Films don’t get any more oedipal than “Tell Them Who You Are,” a documentary about director/cinematographer Haskell Wexler made by his son Mark.
Haskell is a pioneer of cinema vérité, although, aspiring to objectivity, he prefers the term “direct cinema.” Even his two fictional films, “Medium Cool” and “Latino,” include strong documentary elements.
Mark’s approach could hardly be more different. His film is a first-person account of his relationship with his father, in which he airs the family’s dirty laundry from a profoundly subjective point of view.
Haskell’s career spans more than 50 years, encompassing 19 documentaries and work as a cinematographer including Elia Kazan’s “America, America,” Mike Nichols’ “Who’s Afraid of Virginia Woolf?” and George Lucas’ “American Graffiti,” among other films. What comes off most strongly here, though, is a sense of the impact of the 1960s on its children. Although Haskell, now in his 80s, is too old to have been a baby boomer, the counterculture left its mark on him. His persistent radicalism seems principled and brave, but he expresses it abrasively, has trouble with intimacy and can’t relate to his own family without engaging in toxic, petty power struggles.
Mark tends to be a bit passive-aggressive, while Haskell is completely upfront about his anger. Politics have always been central to Haskell’s work. While Mark doesn’t spell out his own opinions, he’s far more conservative than his father. His expression of adolescent defiance was to embrace the government, while Haskell believed that the FBI convinced Milos Forman to fire him from “One Flew Over The Cuckoo’s Nest.” (Interviewed by Mark, Forman denied this.) Mark’s previous film was a made-for-TV documentary about Air Force One, and he proudly shows off photos taken with former American presidents.
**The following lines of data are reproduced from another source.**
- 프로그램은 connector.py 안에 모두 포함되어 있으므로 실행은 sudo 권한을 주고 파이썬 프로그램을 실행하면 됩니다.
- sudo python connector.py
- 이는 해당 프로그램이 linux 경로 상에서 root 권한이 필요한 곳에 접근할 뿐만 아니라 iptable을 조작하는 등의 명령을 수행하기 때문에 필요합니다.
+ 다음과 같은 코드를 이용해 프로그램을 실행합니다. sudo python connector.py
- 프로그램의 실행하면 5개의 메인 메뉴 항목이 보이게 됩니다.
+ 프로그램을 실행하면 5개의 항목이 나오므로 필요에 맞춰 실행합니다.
“Tell Them Who You Are” includes a number of tense scenes that a more conventional documentary would have left on the cutting room floor. After attending an anti-war rally in San Francisco, Mark prepares to interview Haskell in his hotel room. He adjusts Haskell’s chair and fiddles with camera angles, trying to capture a beautiful sunset out the window. Wanting to talk about the protest, Haskell gets annoyed at Mark’s efforts to create a pretty image. Later on, Mark refuses to attend a political meeting because he’s afraid it will jeopardize his chances of getting on Air Force One again. Haskell eventually gets so frustrated that he films Mark filming him.
“Tell Them Who You Are” is most insightful when it shows how generational conflicts can play out politically. However, it’s full of undigested chunks of anger. Clearly, Mark made the film in an attempt to come to terms with his ambivalence towards Haskell. (His earlier documentary “Me and My Matchmaker” also dealt with his personal life.) It’s questionable whether he achieves any real catharsis.
The film abandons any pretense of a thorough biography after the first 10 minutes, as Mark runs down a list of memorable stories about Haskell’s career that he won’t be telling. The final few minutes, which include insightful quotes from Jane Fonda and Martin Sheen about the difficulties of family life, attempt to put a redemptive spin on the film, but it still reflects a great deal of sheer nastiness from both Mark and Haskell. Mark attempts to show Haskell in a kinder light by depicting him visiting his ailing ex-wife, now suffering from Alzheimer’s disease and confined to a nursing home, but this scene feels too bluntly designed as an emotional peak.
Still, Haskell’s perception that “Tell Them Who You Are” will be an unflattering portrait comes true. (He initially refuses to sign a release form, finally doing so during the closing credits.) While Mark deserves credit for treating his subject critically––this is the antithesis of cookie-cutter DVD-bonus documentaries––and even showing himself acting like a jerk, he doesn’t have much to say about Haskell beyond a bitter cry and a few token gestures towards reconciliation. Even though one member of this dysfunctional family may be famous, its problems are all too common.